Through the juxtaposition of the pantomime Machiavellian antics of Mr Suthep and Thaksin and the “suave villainy” of Mr Korn and Mr Abhisit, Lloyd Parry is making a modern argument for noblesse oblige. That is, that those who have the power, status, and in this case education, have a responsibility to perform their duties for others.

Another article that might give the Democrats pause for thought, and encouragement, is “The Seismic Shifts Behind the Coup in Thailand” by Australian researcher Grant Evans.

In a refreshing approach, Evans rejects cliched media depictions of the “rural poor versus the Bangkok elites”. He instead argues that rural areas have grown more financially secure, along with the country. The result? An aspirational class — the majority, in fact — disillusioned and alienated by political parties controlled by rich owners serving their own interests.
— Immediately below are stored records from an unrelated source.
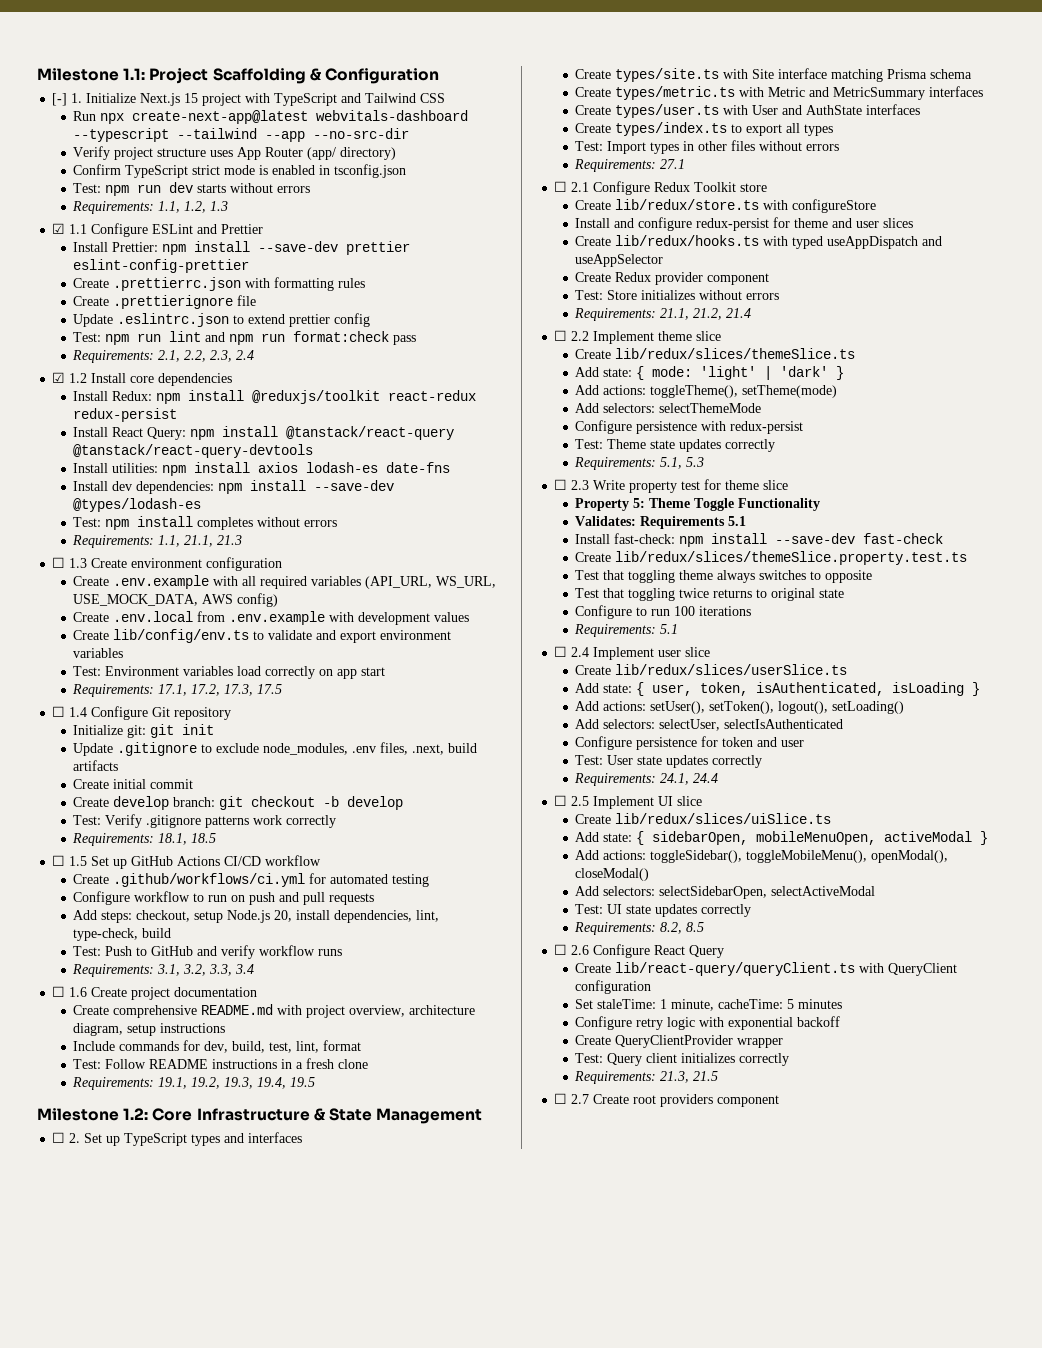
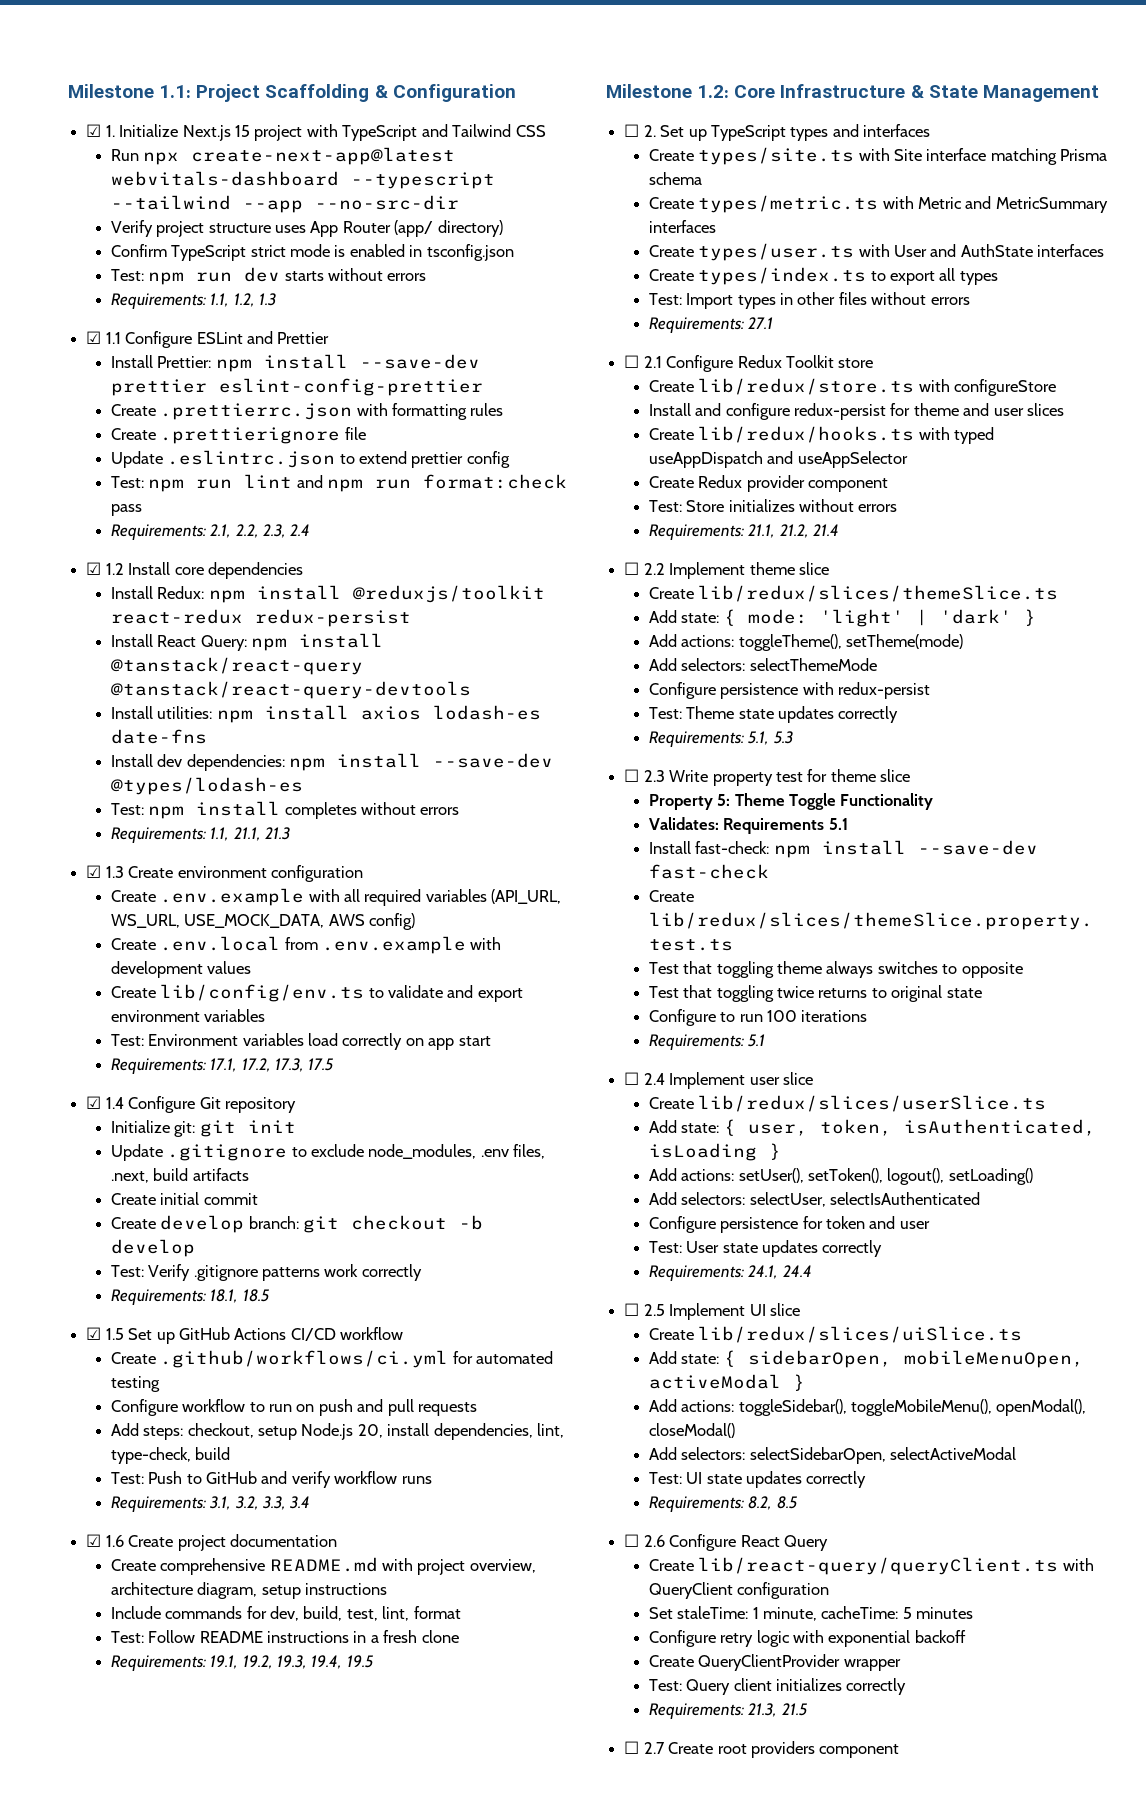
- [-] 1. Initialize Next.js 15 project with TypeScript and Tailwind CSS
+ ☑ 1. Initialize Next.js 15 project with TypeScript and Tailwind CSS
- ☐ 1.3 Create environment configuration
+ ☑ 1.3 Create environment configuration
- ☐ 1.4 Configure Git repository
+ ☑ 1.4 Configure Git repository
- ☐ 1.5 Set up GitHub Actions CI/CD workflow
+ ☑ 1.5 Set up GitHub Actions CI/CD workflow
- ☐ 1.6 Create project documentation
+ ☑ 1.6 Create project documentation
Tellingly, he describes the Democrat Party as the closest Thailand has to a modern political party, but one which has failed to reach out to the people of the North and Northeast.

He also argues it would be a major step forward for democracy if “the red shirts abandoned Pheu Thai and established a popular political party with a genuine political platform”.

“Duty” has been the byword of the generals who launched their coup on May 22 after the failures of the politicians. If they reform the country, root out corruption and return the nation to democracy without unfair constitutional changes to skew results, then we will have nothing to complain about come election time promised late next year.

As the country’s most modern and capable political party, there should be hope that the Democrats recalibrate their strategy and policies and make themselves relevant to rural voters. Ultimately, it’s their duty, and a matter of survival.


Max Kolbe is a the nom de plume of a Bangkok-based writer and editor.